Kurosawa had some hesitations about translating his film for US audiences, remarking upon his anxiety about interpreting Japanese sensibilities in the Hollywood system. In contrast to what American viewers expect from movie monsters, Japanese ghosts, according to Kurosawa, don’t do much aside from impressing upon the living their deadness. Kurosawa’s ghosts stand apart not just from American horror, but also the longer tradition of Japanese horror conventions. His ghosts are not quite the long-haired “dead wet girl” ghouls of other J-horror hits, nor do they sport Kabuki whiteface in a kaidan tradition. They appear as ordinary, albeit unsettlingly slow and languid, human figures. The horrifying, awful closeness of death is what distinguishes Kurosawa’s ghost story, forcing the human characters to continue the routine of daily life even in the presence of encroaching death.
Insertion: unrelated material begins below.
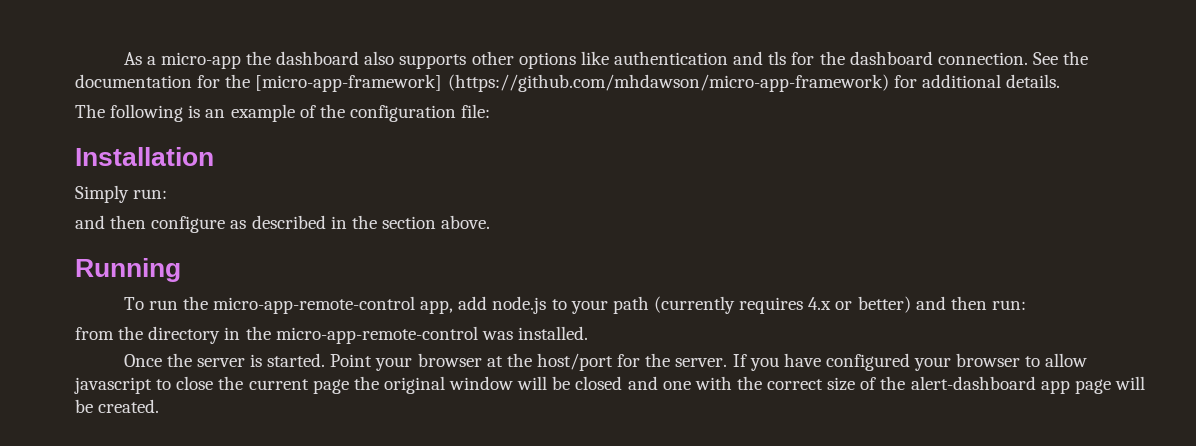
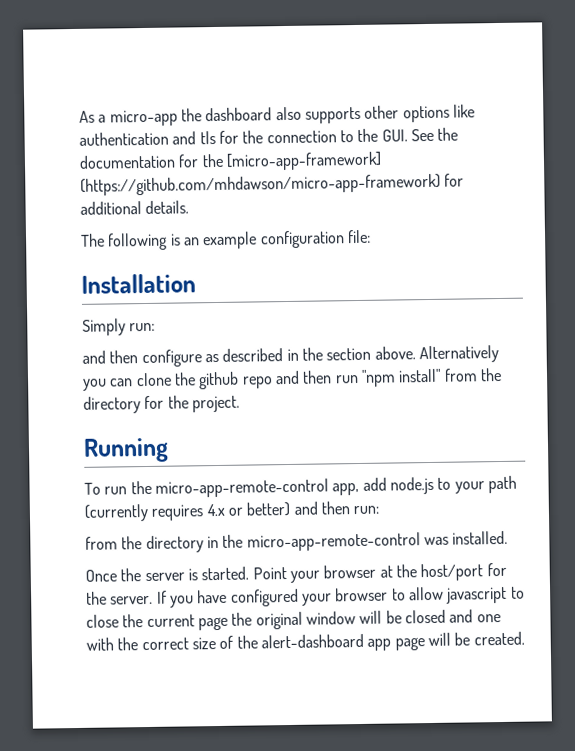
[849,51,1028,65] dashboard connection. -> [266,128,408,144] connection to the GUI.
[299,104,345,118] of the -> (258, 240) none
(491, 222) none -> [418,345,499,364] [83,367,502,391] [83,395,240,414] Alternatively you can clone the github repo and then run "npm install" from the directory for the project.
If character and plot provide the film’s structural challenge to convention, sound and space provide much of its affective power. Kurosawa is a filmmaker interested in sonic environments. He employs far less music and far more effects, often amplifying real-world sounds, like the rustling of leaves, the squeak of a chair, or even the buzzing of an insect. He seldom resorts to digital sounds, relying instead on the subtle modulations of physical materials at his disposal. One of Kurosawa’s major interests as a filmmaker is how to portray the world beyond the frame. The buzzes, low-pitched drones, and hisses are not random; they are meant to be the sounds that emanate from next door, from behind the walls, and across the street. The sound design becomes a breach, a window through which the incomprehensible forces on the other side enter the characters’ world.

Though set in the most physically crowded places on earth, Pulse creates a city that appears to be occupied by a dozen people. Kurosawa prefers to shoot in deserted, even decaying, locations: rooms that are too large, streets that are empty, and abandoned buildings that feel unnervingly vast. To augment this, Kurosawa often films his characters from a distance. By maintaining this gap, we as viewers are made acutely aware of the periphery—the shadows in the background, and the lingering and persistent presence of the dead. Pulse’s horror is not in a jump scare, but in the slow realization that we are surrounded by a wider, terrifying reality that we have failed to perceive.

The end of the world is rarely silent on screen. A Hollywood apocalypse is typically rife with explosions, screams, and dramatic last stands. The vehicle for Kurosawa’s quiet annihilation is the internet, a superhighway to connection that only accelerates isolation. The ghosts don’t really do anything that we have not already done to ourselves.